## [REQUIRED ACTION]
In the copy you make of the entries, no picture should appear, and every word must match.

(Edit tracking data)

<<<<

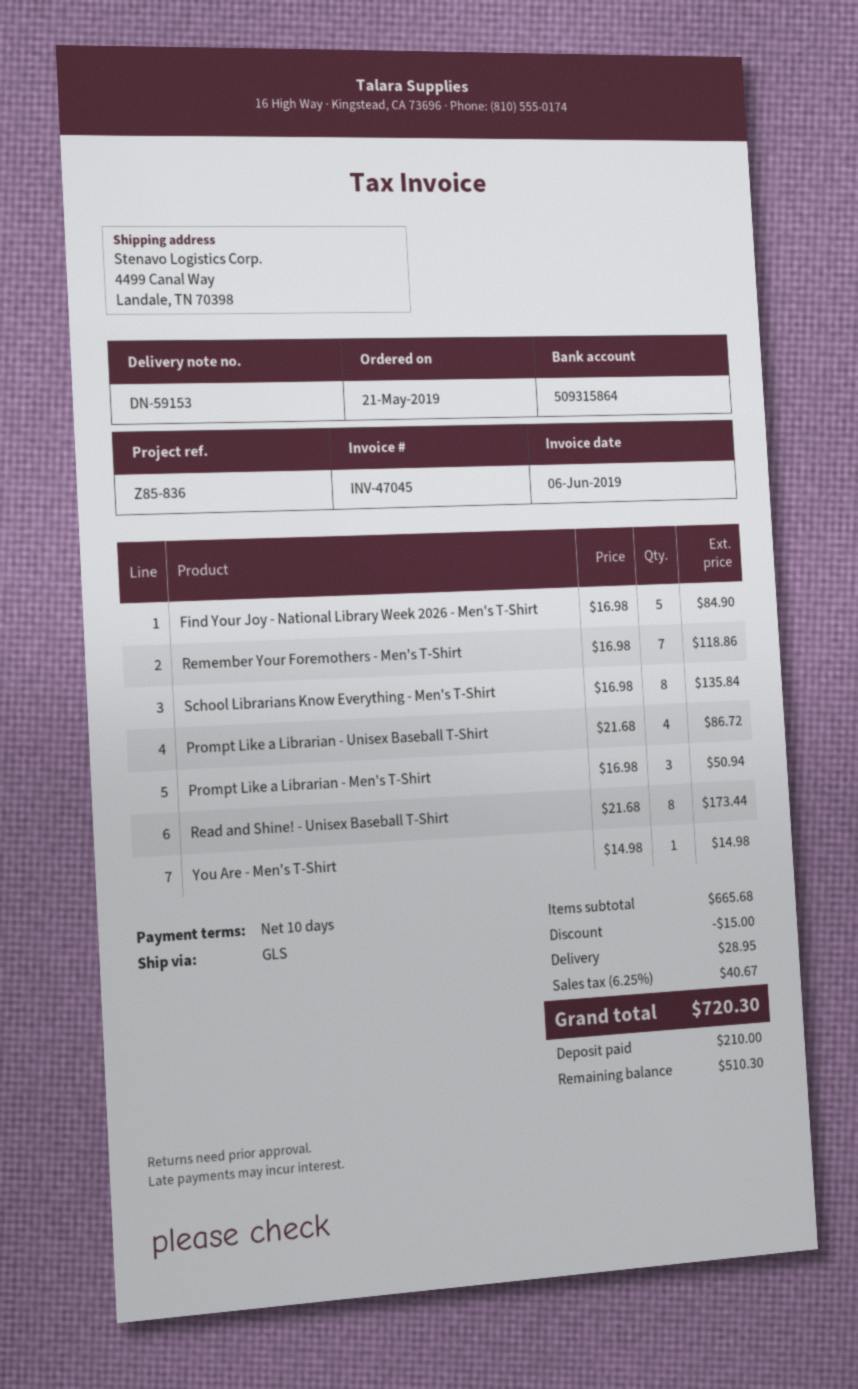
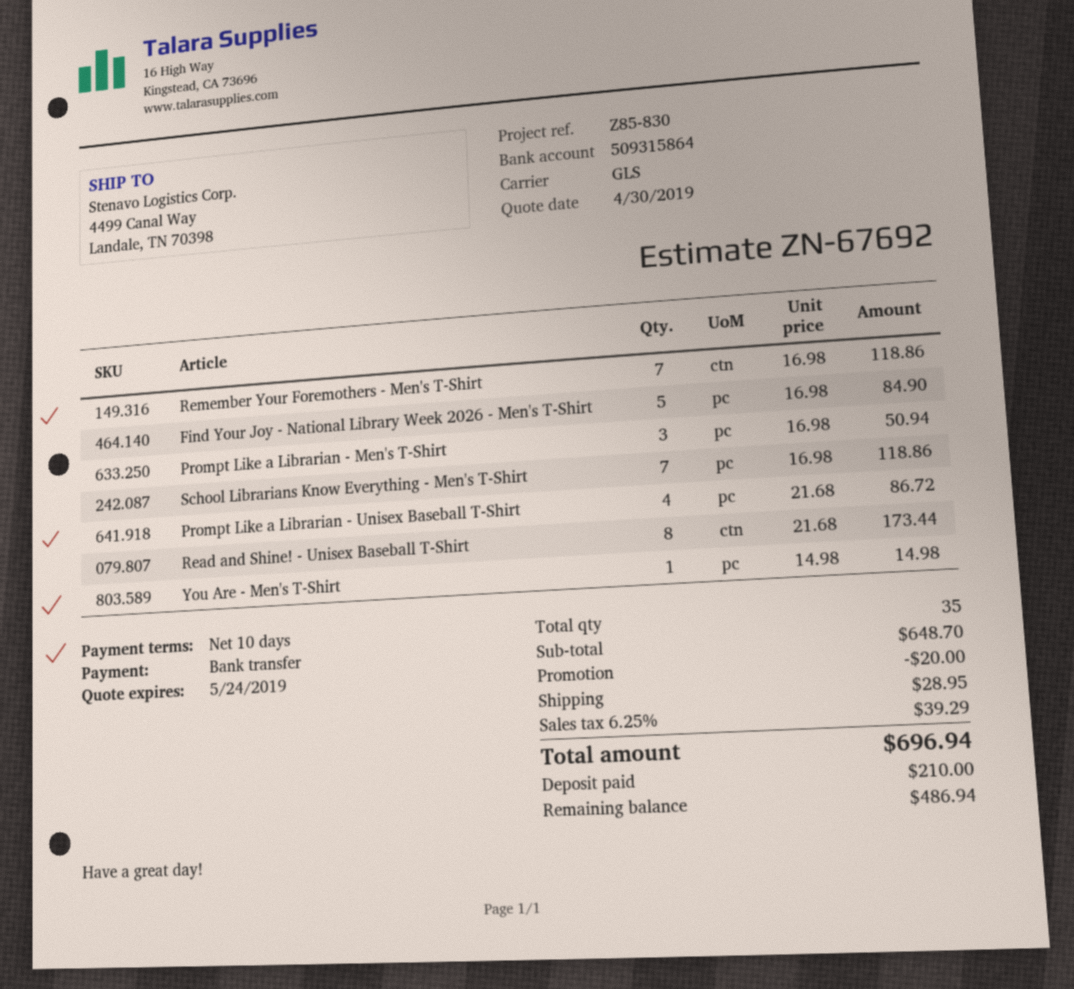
reference: Z85-836 -> Z85-830
School Librarians Know Everything - Men's T-Shirt: 8 x 16.98 = 135.84 -> 7 x 16.98 = 118.86
subtotal: 665.68 -> 648.70
discount: 15.00 -> 20.00
tax: 6.25% = 40.67 -> 6.25% = 39.29
total: 720.30 -> 696.94
balance: 510.30 -> 486.94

>>>>

## [TASK RESULT]
reference: Z85-836 -> Z85-830
School Librarians Know Everything - Men's T-Shirt: 8 x 16.98 = 135.84 -> 7 x 16.98 = 118.86
subtotal: 665.68 -> 648.70
discount: 15.00 -> 20.00
tax: 6.25% = 40.67 -> 6.25% = 39.29
total: 720.30 -> 696.94
balance: 510.30 -> 486.94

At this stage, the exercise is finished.